Top of Input records

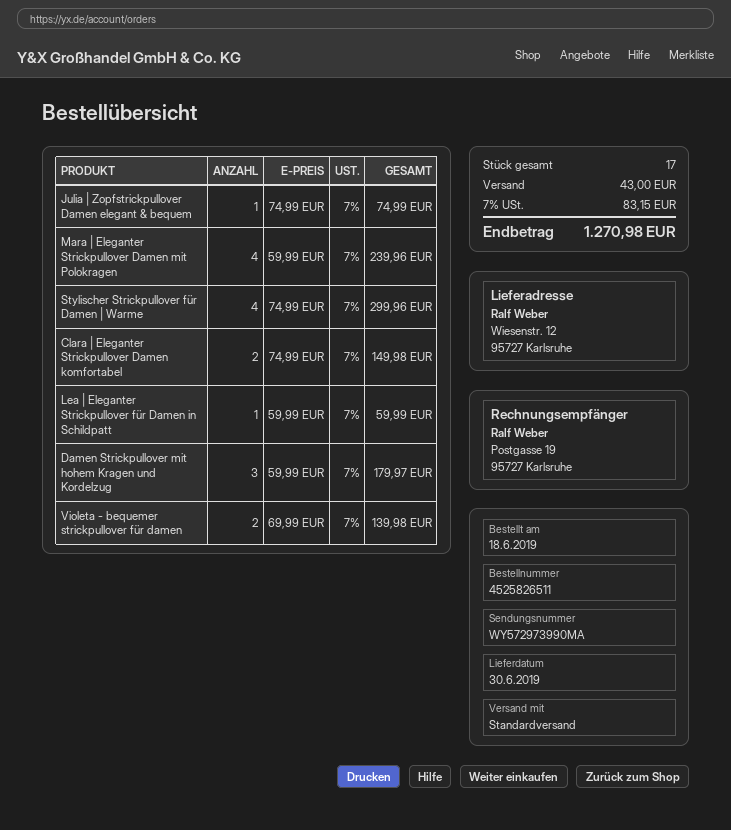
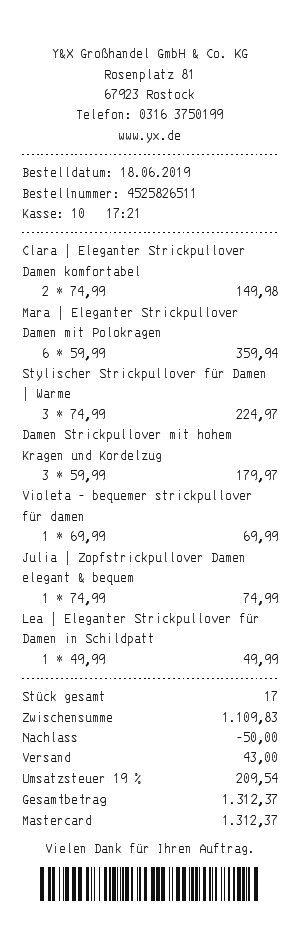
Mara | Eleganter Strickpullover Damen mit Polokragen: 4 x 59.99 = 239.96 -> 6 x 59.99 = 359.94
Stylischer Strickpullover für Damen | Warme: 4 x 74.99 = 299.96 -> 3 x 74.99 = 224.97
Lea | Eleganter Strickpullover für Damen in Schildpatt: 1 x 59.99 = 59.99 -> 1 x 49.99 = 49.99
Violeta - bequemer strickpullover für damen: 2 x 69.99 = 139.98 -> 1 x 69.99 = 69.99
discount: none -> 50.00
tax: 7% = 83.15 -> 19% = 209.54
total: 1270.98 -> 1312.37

Bottom of Input records

What is needed:
Please print out the entries above exactly. The pictures stay out.

Answer to this task:
Mara | Eleganter Strickpullover Damen mit Polokragen: 4 x 59.99 = 239.96 -> 6 x 59.99 = 359.94
Stylischer Strickpullover für Damen | Warme: 4 x 74.99 = 299.96 -> 3 x 74.99 = 224.97
Lea | Eleganter Strickpullover für Damen in Schildpatt: 1 x 59.99 = 59.99 -> 1 x 49.99 = 49.99
Violeta - bequemer strickpullover für damen: 2 x 69.99 = 139.98 -> 1 x 69.99 = 69.99
discount: none -> 50.00
tax: 7% = 83.15 -> 19% = 209.54
total: 1270.98 -> 1312.37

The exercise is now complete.